Tornado myths include: Tornadoes can’t cross a body of water; tornadoes don’t hit big cities; tornadoes don’t hit an area more than once; mountains and hills protect an area from tornadoes; tornadoes don’t occur in winter; and tornadoes are attracted to mobile home parks.
Burnett said all 50 states have seen at least one tornado at some point and said it’s important to remember safety procedures.
“You want to put as many walls between you and the outside as possible, so find a center part of your house or building that you’re in with no windows. You want to have an emergency kit, a change of clothes for your family and any important medications,” Burnett said. “The most important thing you want to have are helmets. What’s going to happen is if your house is torn to shreds, then debris that’s flying and falling, your heads need to be protected.”
Burnett said the public should never take shelter under an overpass.
“You’re exposed to higher wind speeds with no protection,” Burnett said. “Then you have wind with flying debris that becomes channeled through there.
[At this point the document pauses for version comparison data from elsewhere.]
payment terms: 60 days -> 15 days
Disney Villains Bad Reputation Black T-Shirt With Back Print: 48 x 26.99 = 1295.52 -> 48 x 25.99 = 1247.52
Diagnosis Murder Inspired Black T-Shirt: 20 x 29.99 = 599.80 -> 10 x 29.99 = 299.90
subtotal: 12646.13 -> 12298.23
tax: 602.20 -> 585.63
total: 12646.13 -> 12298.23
Your parked car could also block traffic and put others at risk.”
Burnett said the most common type of hail is “pocket change” hail, so anything smaller than one inch.
“About 30 days per year you will get pocket change, so your pennies, your quarters, your nickels, so no more than an inch in diameter. About 20 days per year we get a little bit larger hail, which is golf ball sized,” Burnett said. “And then maybe five days per year you’ll get your baseball size hail. Baseball size hail can weigh a pound and a half and have a velocity of 100 miles per hour when it’s falling through the sky. A pizza delivery driver in Fort Worth was killed about 20 years ago because he got hit in the head. And maybe once a year we’ll get the larger softball size hail.”
Burnett said Texas has the most flood-related fatalities and said from 2010 to 2018 there were 212 deaths from people driving through flood waters.
“We live in an area where flash flooding is most common. Flash flooding is what happens in less than six hours whereas regular flooding can take a couple of days to build up,” Burnett said. “As of May, we’ve had nine [deaths] and are still ranked the highest. It only takes about six inches of fast-moving water to knock us off our feet, about 12 inches to carry away most of our cars and 18 inches to carry away buses and RVs.”